» Task objective: Where the word "class" occurs in a line of the data, return the whole line.

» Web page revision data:
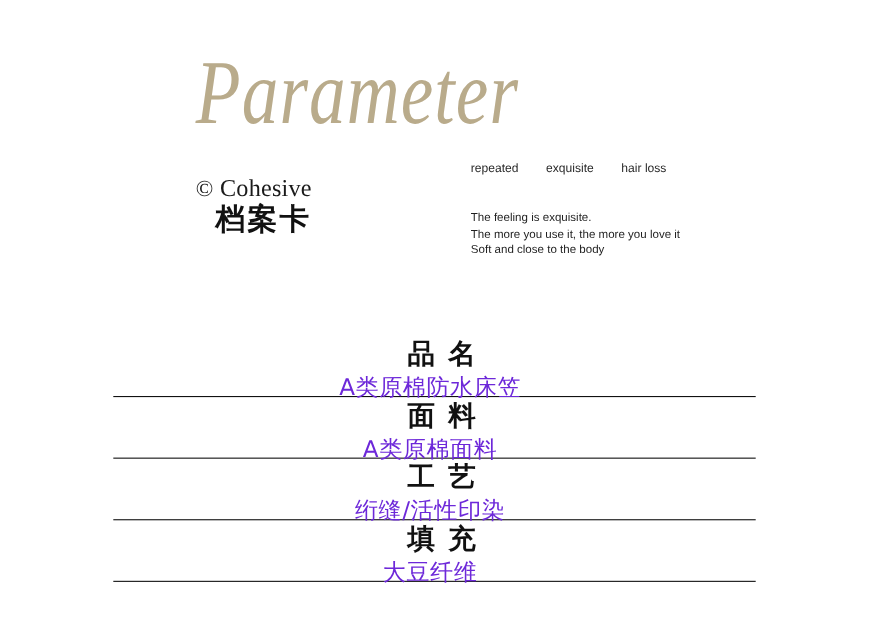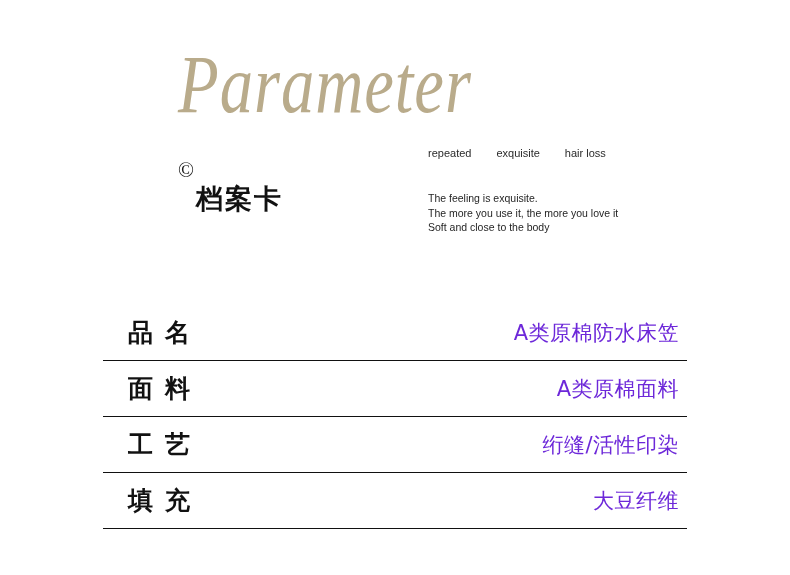--- a/index.html
+++ b/index.html
@@ -137,6 +137,7 @@
 
   <div class="brand">
     <span class="copy">©</span>
+    <span class="brand-name">Cohesive</span>
   </div>
 
   <div class="brand-sub">档案卡</div>

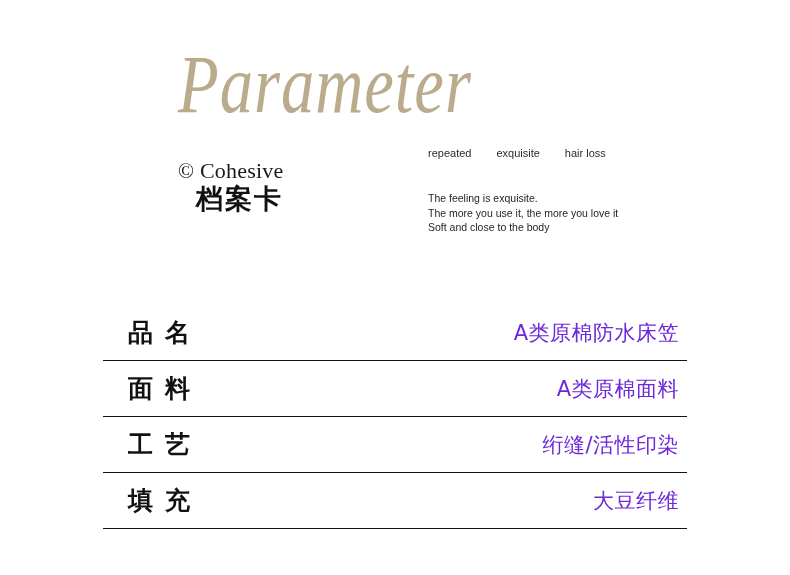--- a/index.html
+++ b/index.html
@@ -111,6 +111,7 @@
     align-items: center;
     justify-content: space-between;
     border-bottom: 1px solid #111111;
+    flex-direction: column;
   }
   .spec-label {
     font-size: 25px;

» Expected answer:
   <div class="brand">
     <span class="copy">©</span>
+    <span class="brand-name">Cohesive</span>
   <div class="brand-sub">档案卡</div>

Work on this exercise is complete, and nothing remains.